* _What needs to be done_: Could you return every line of the material that contains the word "userid"?

* _Data shown_:
====

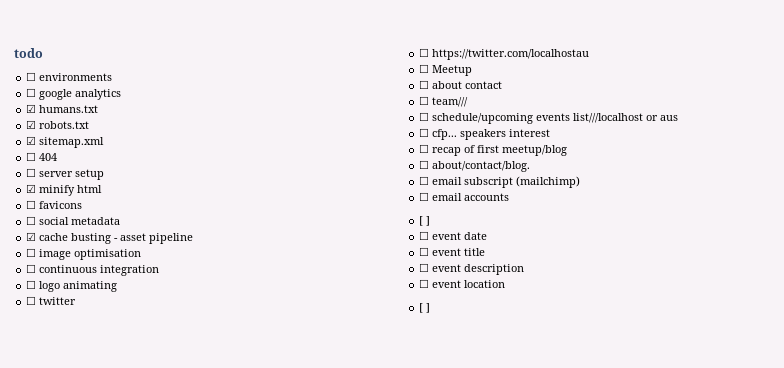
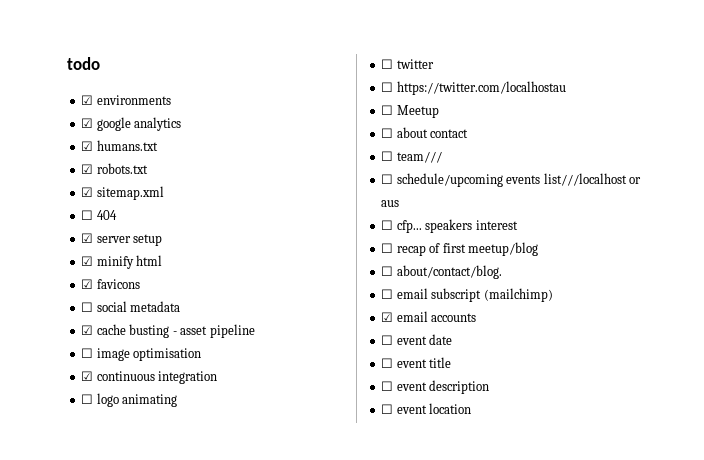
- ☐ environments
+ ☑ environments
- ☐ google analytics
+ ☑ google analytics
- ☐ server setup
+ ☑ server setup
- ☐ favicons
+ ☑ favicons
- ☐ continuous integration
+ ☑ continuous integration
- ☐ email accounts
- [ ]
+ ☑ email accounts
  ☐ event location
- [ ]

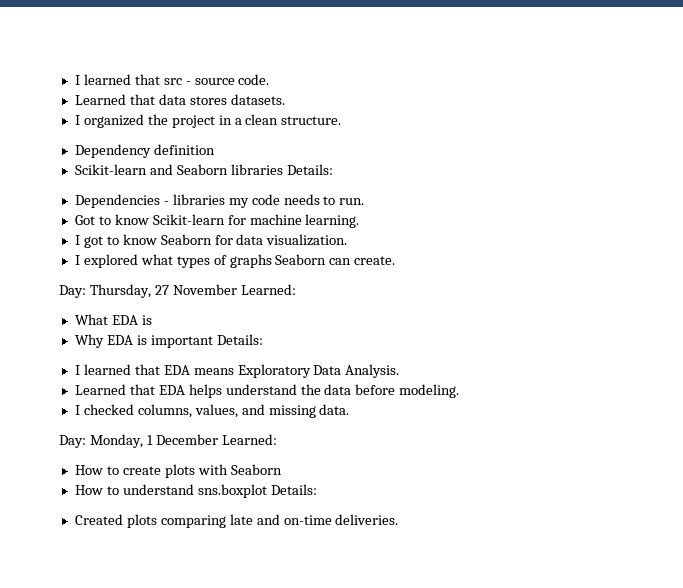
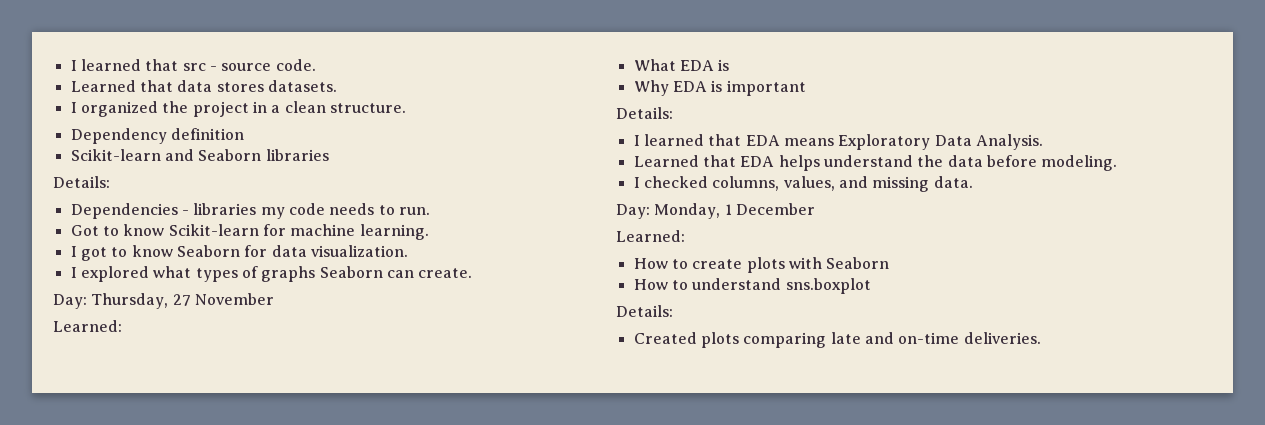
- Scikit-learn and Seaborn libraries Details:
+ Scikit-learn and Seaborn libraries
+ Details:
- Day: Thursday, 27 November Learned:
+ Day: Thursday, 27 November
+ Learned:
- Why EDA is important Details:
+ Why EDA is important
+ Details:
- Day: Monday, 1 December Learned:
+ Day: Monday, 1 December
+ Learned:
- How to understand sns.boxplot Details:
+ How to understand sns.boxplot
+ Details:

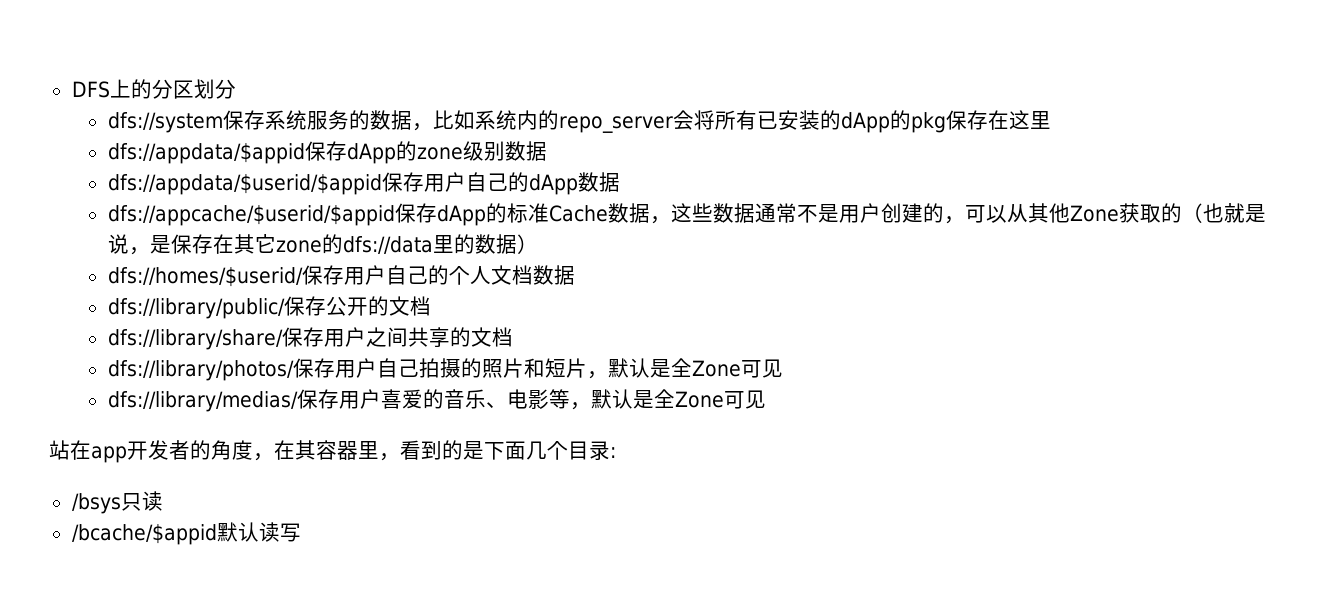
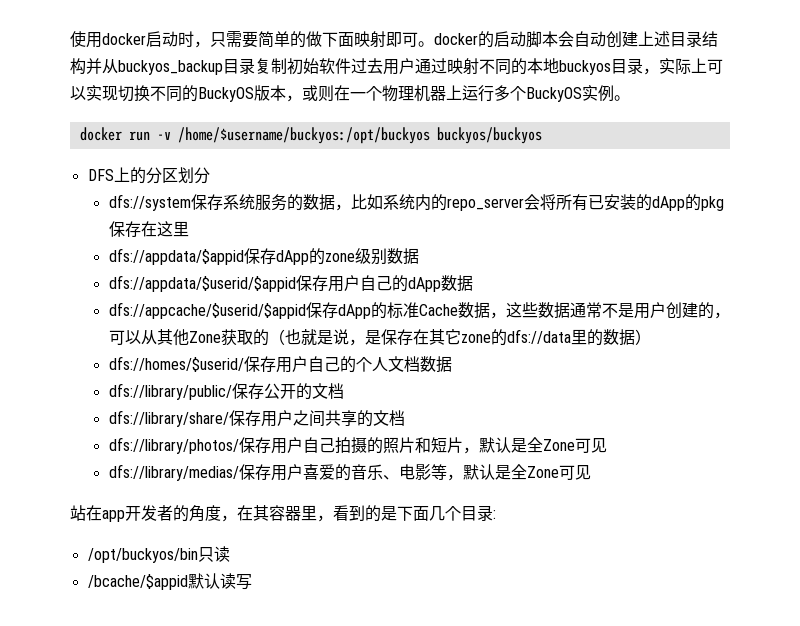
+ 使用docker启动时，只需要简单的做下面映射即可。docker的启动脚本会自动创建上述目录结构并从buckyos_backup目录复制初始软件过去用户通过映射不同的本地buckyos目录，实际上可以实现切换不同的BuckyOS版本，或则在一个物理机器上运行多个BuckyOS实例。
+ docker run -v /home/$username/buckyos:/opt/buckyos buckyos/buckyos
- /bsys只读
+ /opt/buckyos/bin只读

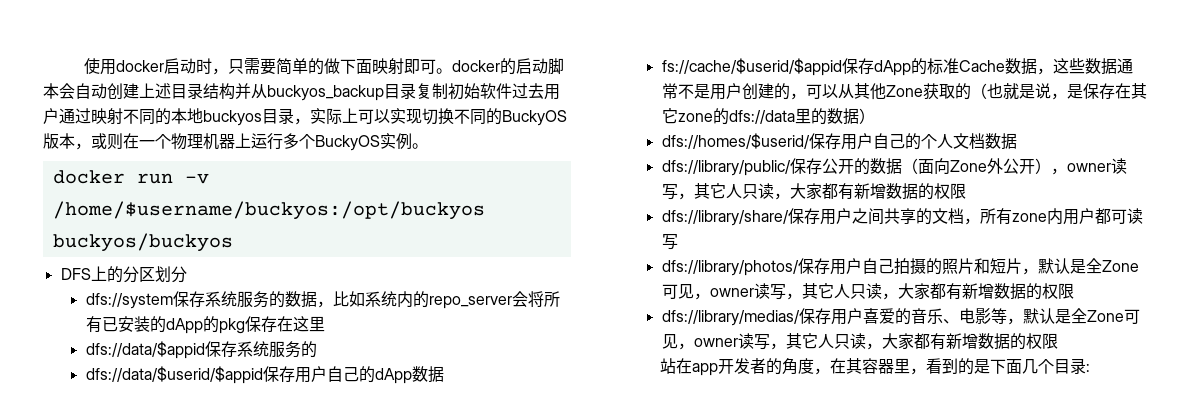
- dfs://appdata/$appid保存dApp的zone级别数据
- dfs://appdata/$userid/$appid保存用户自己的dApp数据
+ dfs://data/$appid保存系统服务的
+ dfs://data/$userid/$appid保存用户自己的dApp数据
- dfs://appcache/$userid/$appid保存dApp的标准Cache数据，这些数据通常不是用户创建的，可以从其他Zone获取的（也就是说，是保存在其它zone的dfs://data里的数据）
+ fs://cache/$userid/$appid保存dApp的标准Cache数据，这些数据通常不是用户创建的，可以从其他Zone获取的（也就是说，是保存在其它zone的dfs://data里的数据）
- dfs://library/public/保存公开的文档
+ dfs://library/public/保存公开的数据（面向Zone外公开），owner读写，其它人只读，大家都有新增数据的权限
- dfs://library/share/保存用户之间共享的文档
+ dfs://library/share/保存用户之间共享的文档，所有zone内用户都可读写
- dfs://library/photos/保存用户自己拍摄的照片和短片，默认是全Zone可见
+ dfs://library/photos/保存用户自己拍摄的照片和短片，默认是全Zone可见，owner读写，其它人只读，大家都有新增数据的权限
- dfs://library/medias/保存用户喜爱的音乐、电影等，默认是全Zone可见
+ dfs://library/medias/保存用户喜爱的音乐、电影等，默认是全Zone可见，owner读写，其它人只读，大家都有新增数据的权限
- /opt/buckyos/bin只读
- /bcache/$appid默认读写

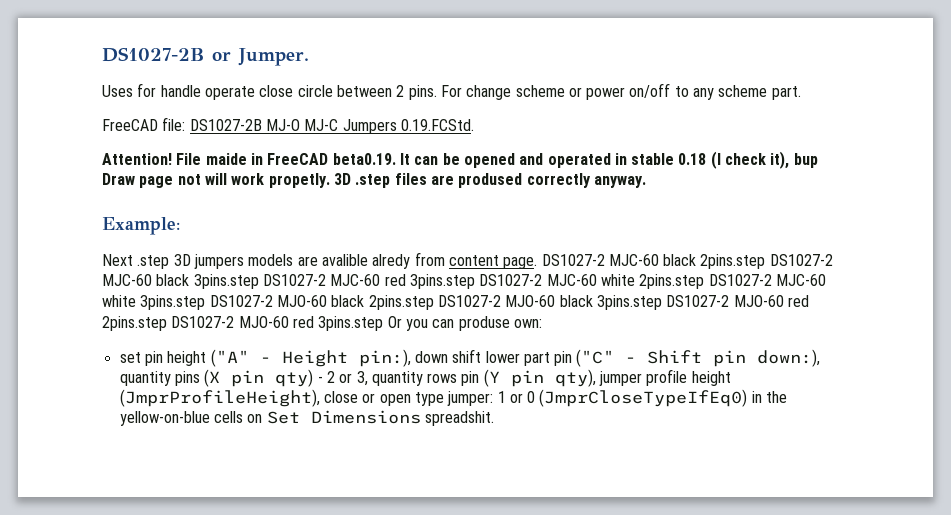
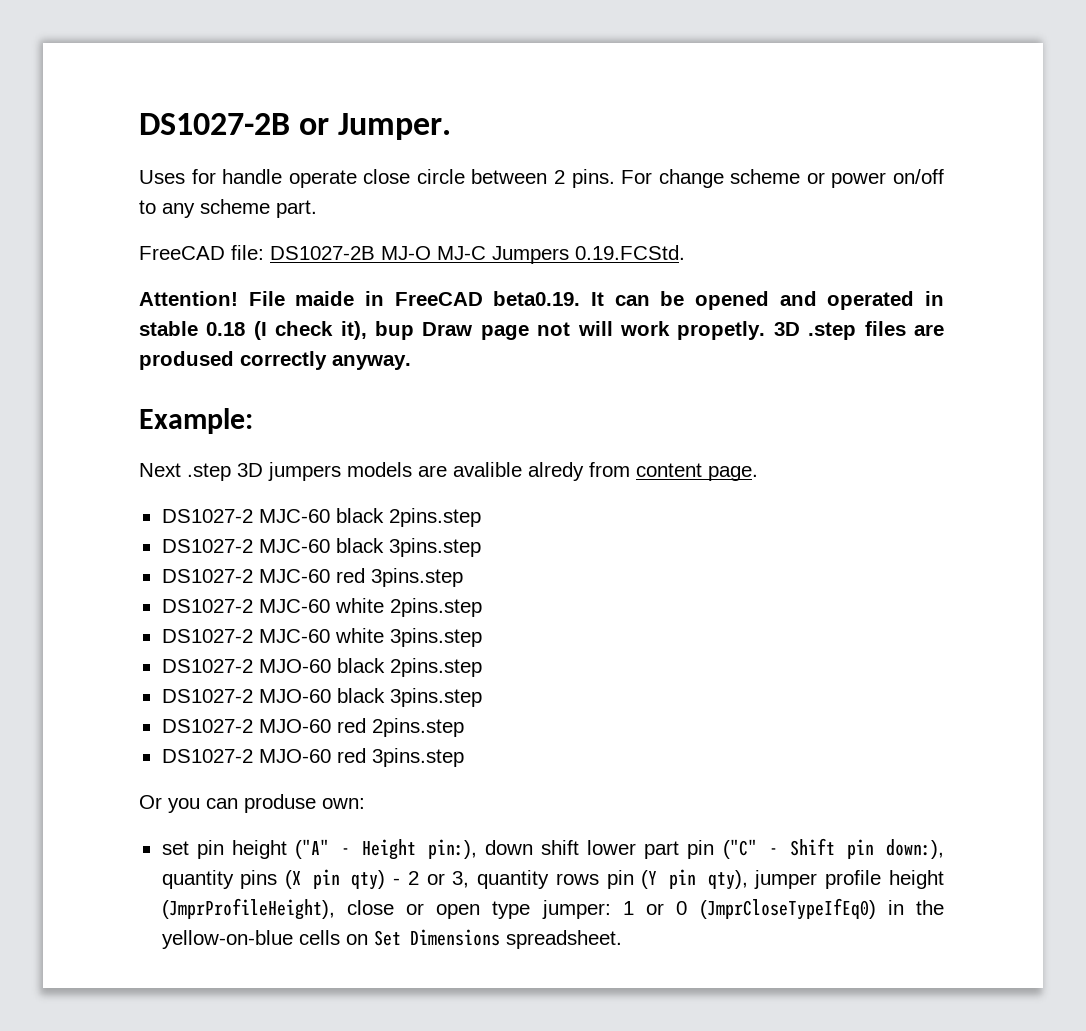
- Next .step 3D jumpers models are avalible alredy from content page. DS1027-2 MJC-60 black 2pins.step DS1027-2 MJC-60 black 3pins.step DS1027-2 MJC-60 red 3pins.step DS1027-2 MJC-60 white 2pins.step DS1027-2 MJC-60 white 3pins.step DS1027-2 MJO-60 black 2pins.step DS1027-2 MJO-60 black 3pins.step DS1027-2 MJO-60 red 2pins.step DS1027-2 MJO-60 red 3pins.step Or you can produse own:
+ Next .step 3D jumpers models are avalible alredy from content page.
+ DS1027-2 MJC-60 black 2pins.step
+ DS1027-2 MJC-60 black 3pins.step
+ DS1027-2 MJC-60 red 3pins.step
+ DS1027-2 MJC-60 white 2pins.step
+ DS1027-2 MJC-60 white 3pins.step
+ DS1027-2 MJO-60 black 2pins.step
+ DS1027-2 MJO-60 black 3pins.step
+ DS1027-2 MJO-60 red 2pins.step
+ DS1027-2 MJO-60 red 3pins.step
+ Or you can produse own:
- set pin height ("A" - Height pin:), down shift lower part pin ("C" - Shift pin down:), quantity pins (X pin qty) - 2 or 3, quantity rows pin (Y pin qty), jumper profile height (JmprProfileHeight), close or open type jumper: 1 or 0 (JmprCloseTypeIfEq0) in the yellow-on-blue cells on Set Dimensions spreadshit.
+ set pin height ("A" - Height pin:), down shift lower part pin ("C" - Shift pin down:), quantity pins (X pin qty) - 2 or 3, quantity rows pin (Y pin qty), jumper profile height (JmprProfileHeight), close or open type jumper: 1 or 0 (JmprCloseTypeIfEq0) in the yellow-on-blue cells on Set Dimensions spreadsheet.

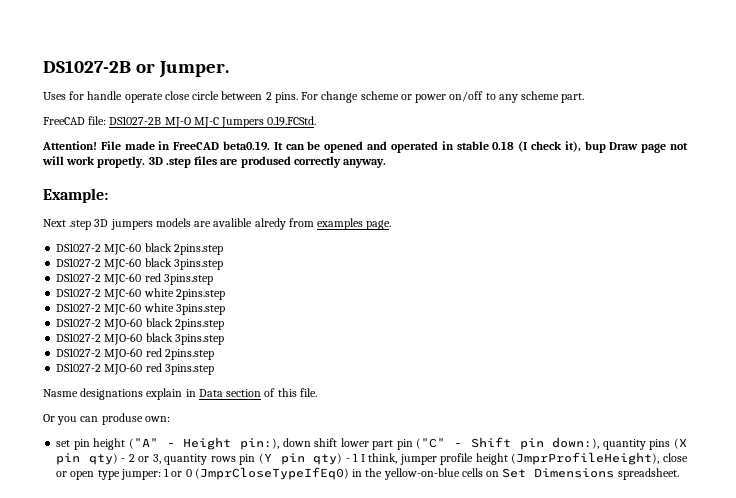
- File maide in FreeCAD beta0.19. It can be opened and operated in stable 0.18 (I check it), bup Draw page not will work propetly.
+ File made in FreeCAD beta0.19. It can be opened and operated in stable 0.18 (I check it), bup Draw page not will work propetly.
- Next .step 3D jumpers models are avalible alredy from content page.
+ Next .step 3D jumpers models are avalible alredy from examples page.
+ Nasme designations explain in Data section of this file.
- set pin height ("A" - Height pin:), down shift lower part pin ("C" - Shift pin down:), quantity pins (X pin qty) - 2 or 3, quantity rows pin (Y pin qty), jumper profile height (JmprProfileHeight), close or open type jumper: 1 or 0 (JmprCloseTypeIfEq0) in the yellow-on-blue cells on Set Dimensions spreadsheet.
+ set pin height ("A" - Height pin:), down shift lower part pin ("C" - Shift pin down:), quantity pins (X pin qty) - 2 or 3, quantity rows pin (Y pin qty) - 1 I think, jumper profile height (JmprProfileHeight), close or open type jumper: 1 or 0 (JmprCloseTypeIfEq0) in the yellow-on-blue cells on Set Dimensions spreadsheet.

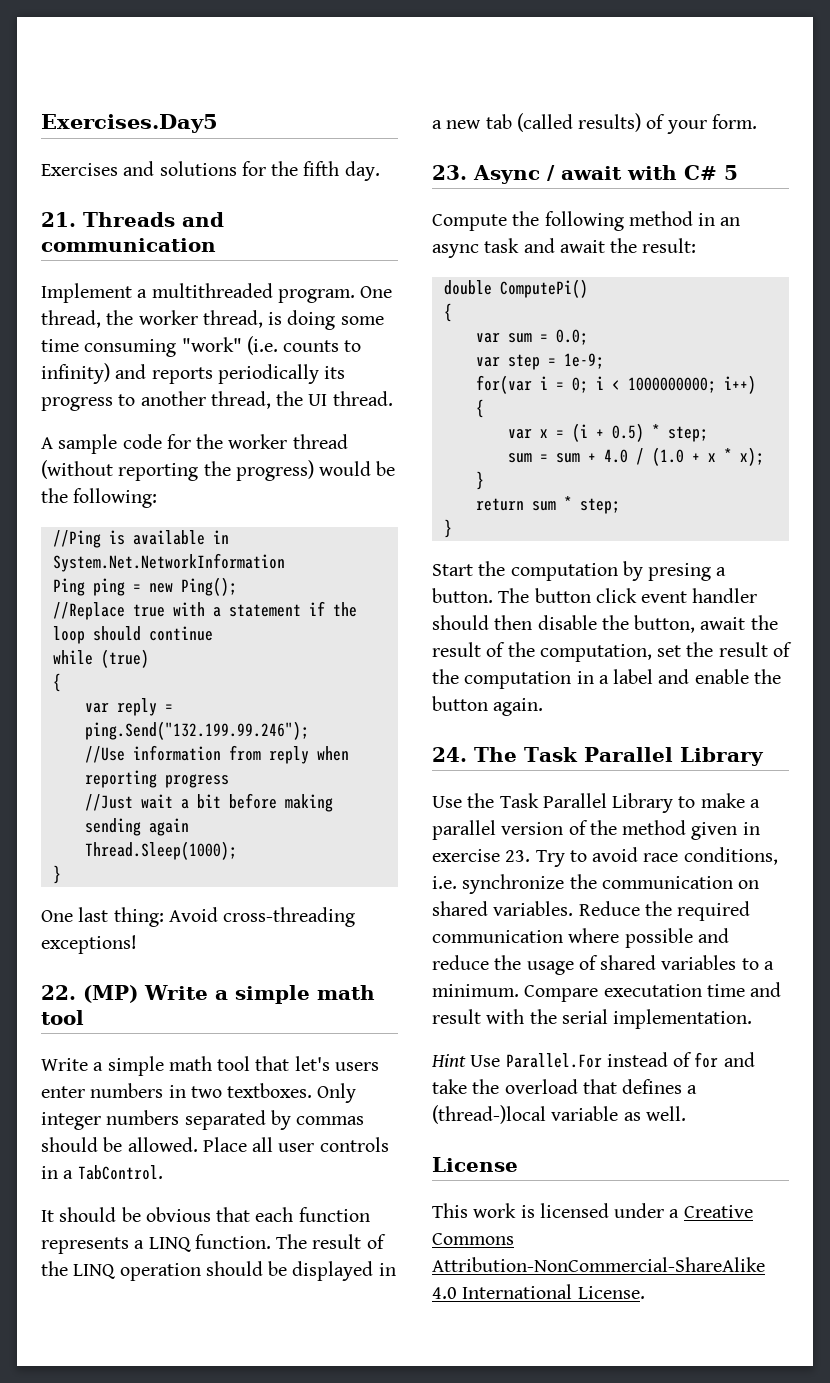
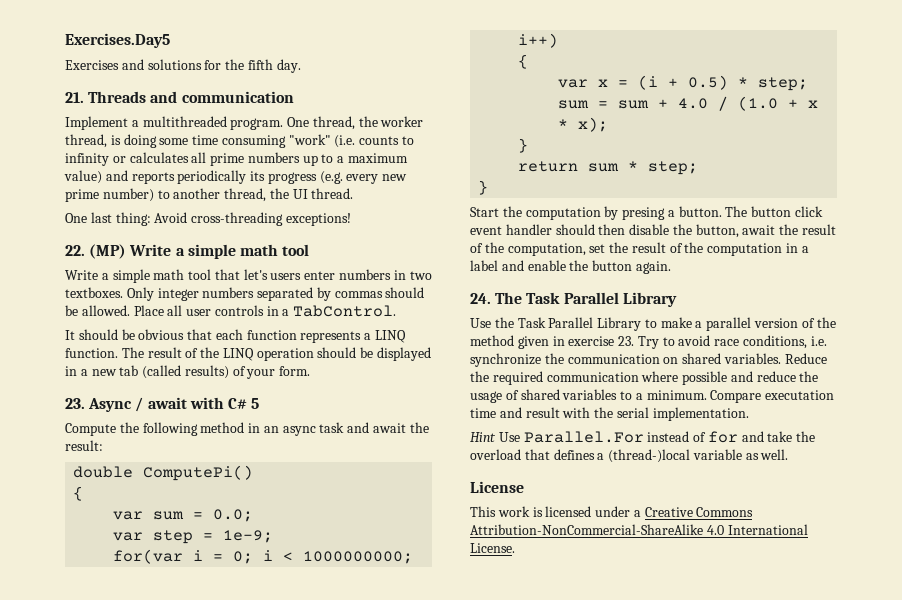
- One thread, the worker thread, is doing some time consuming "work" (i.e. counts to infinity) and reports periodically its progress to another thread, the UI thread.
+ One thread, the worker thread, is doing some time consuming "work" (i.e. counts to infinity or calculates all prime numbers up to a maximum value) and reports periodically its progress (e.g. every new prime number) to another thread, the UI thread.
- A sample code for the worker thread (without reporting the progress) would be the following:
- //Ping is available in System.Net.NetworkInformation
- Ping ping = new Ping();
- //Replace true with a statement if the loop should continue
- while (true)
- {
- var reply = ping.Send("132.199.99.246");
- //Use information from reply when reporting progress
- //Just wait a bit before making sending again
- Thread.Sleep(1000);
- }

====

* _Answer_:
- dfs://appdata/$userid/$appid保存用户自己的dApp数据
+ dfs://data/$userid/$appid保存用户自己的dApp数据
- dfs://appcache/$userid/$appid保存dApp的标准Cache数据，这些数据通常不是用户创建的，可以从其他Zone获取的（也就是说，是保存在其它zone的dfs://data里的数据）
+ fs://cache/$userid/$appid保存dApp的标准Cache数据，这些数据通常不是用户创建的，可以从其他Zone获取的（也就是说，是保存在其它zone的dfs://data里的数据）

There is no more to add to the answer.